In 2006, the Financial Accounting Standards Board realized that the standard for lease accounting in the United States was significantly different from the system used in countries that follow the standards set by the International Accounting Standards Board. FASB started a long process of revising their lease standards to better conform with IASB standards. The new standards were finally developed in 2016, and they don't necessarily clear things up internationally. But they are changing the way the companies have to treat their leases from an accounting perspective.
Under the old FASB 13 lease accounting standard, most companies treated their commercial real estate leases as operating lease. With an operating lease, the entire monthly payment was treated as an expense. It reduced operating profits and taxable incomes. In addition, since the lease isn't technically considered debt, it was accounted for off of the company's balance sheet. This helped companies that extensively used leased spaces to reduce both their asset and debt loads.
The problem with this standard, other than the fact that it was different from what the rest of the world did, is that it really didn't reflect reality. The right to control valuable space for a long period of time is an asset. On the other hand, a lease that requires your company to make monthly payments for a long period of time really looks and feels a lot like debt.

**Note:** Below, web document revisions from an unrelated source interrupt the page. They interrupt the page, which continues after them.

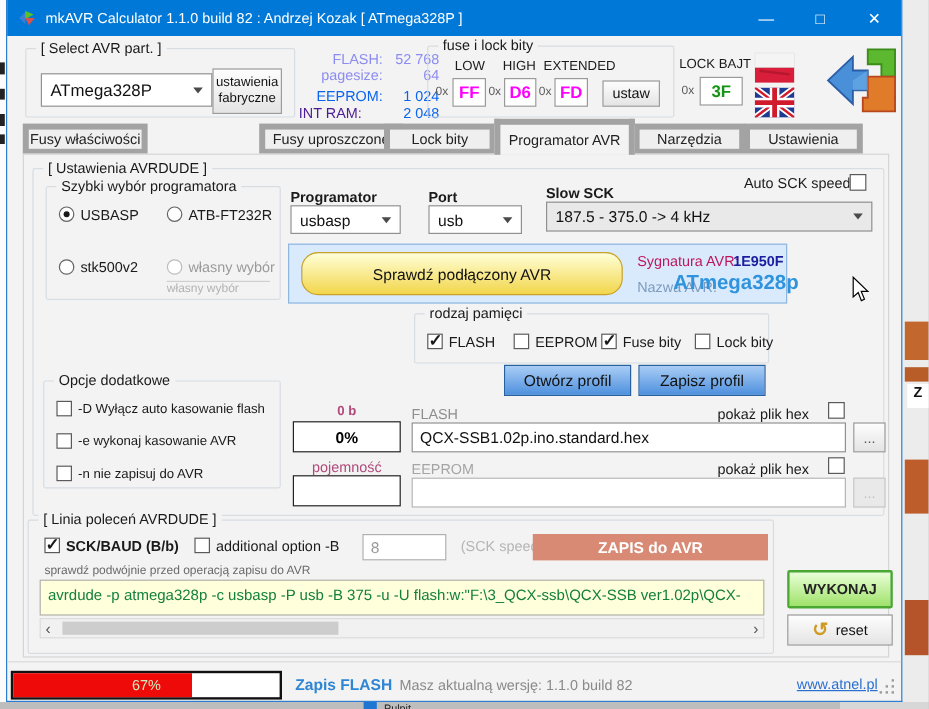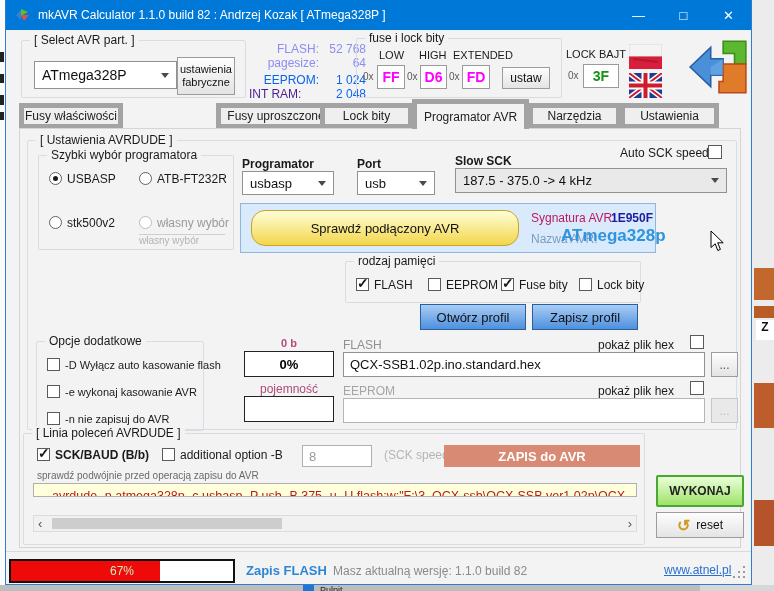--- a/index.html
+++ b/index.html
@@ -195,7 +195,7 @@
       <div class="btn bluebtn" style="left:504px;top:163px;width:106px;height:26px">Zapisz profil</div>
       <div class="btn bluebtn" style="left:392px;top:163px;width:106px;height:26px">Otwórz profil</div>
 
-      <div class="grp" style="left:8px;top:200px;width:168px;height:90px">
+      <div class="grp" style="left:8px;top:176px;width:198px;height:90px">
         <div class="glab">Opcje dodatkowe</div>
         <div class="cb" style="left:10px;top:16px"></div>
         <div class="lbl" style="left:28px;top:17px;font-size:11px">-D Wyłącz auto kasowanie flash</div>

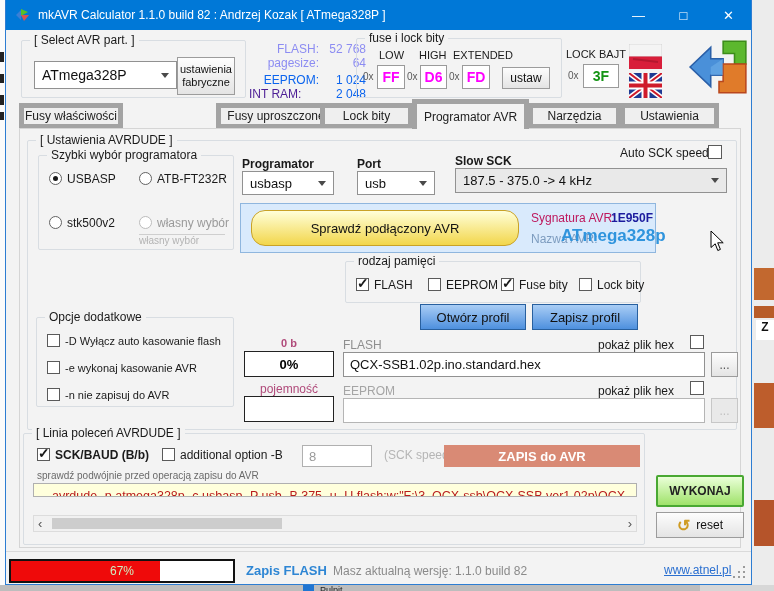--- a/index.html
+++ b/index.html
@@ -233,7 +233,7 @@
       <div class="lbl" style="left:360px;top:14px;color:#b5b5b5">(SCK speed)</div>
       <div class="abs" style="left:420px;top:11px;width:196px;height:22px;background:#d98a75;color:#fff;font-weight:bold;font-size:13px;display:flex;align-items:center;justify-content:center">ZAPIS do AVR</div>
       <div class="lbl" style="left:13px;top:36px;font-size:10px;color:#6a6a6a">sprawdź podwójnie przed operacją zapisu do AVR</div>
-      <div class="abs" style="left:9px;top:49px;width:604px;height:14px;background:#ffffdc;border:1px solid #b0b0b0;font-size:12.5px;color:#b91c1c;padding:5px 18px;white-space:nowrap;overflow:hidden">avrdude -p atmega328p -c usbasp -P usb  -B 375 -u  -U flash:w:"F:\3_QCX-ssb\QCX-SSB ver1.02p\QCX-</div>
+      <div class="abs" style="left:9px;top:49px;width:604px;height:30px;background:#ffffdc;border:1px solid #b0b0b0;font-size:12.5px;color:#15803d;padding:5px 6px;white-space:nowrap;overflow:hidden">avrdude -p atmega328p -c usbasp -P usb  -B 375 -u  -U flash:w:"F:\3_QCX-ssb\QCX-SSB ver1.02p\QCX-</div>
       <div class="abs" style="left:9px;top:81px;width:604px;height:17px;background:#f1f1f1;border:1px solid #dcdcdc">
         <span class="abs" style="left:4px;top:0;font-size:13px;color:#555;line-height:15px">‹</span>
         <div class="abs" style="left:18px;top:2px;width:230px;height:11px;background:#cdcdcd"></div>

The new lease accounting standards from the FASB require you to break your capital leases (now referred to as finance leases) up. You can still count the portion of your lease that goes to operating costs -- the CAMs on a triple net lease -- as a straight expense. However, you have to add the total value of your usage rights under your lease to your balance sheet as an asset and then reduce that asset by the portion of your lease payments that go to cover your use of the property.
With a triple net lease, this is relatively easy to do. Complying with the new FASB standard when you have a gross lease that includes some or all operating costs is more complicated, though, since you will have to separate the value of the built-in cost reimbursements out.
Operating leases don't require you to break the payment streams up. They do, however, require you to put the lease on your balance sheet and use your payments to reduce the value of the asset, just like with a finance lease. Bear in mind that you may also have to add the value of any advantageous options to renew to your balance sheet, further inflating the impact of the lease on your company's overall financial picture.
Complying with the replacements to the FASB 13 standard can be challenging. Having comprehensive records on all of your leases, their terms and the cash flows associated with them is a good start. You will also need skilled accountants who are fully up to date on this new standard to help you correctly analyze how to treat your leases moving forward and how your company's real estate strategy might need to shift.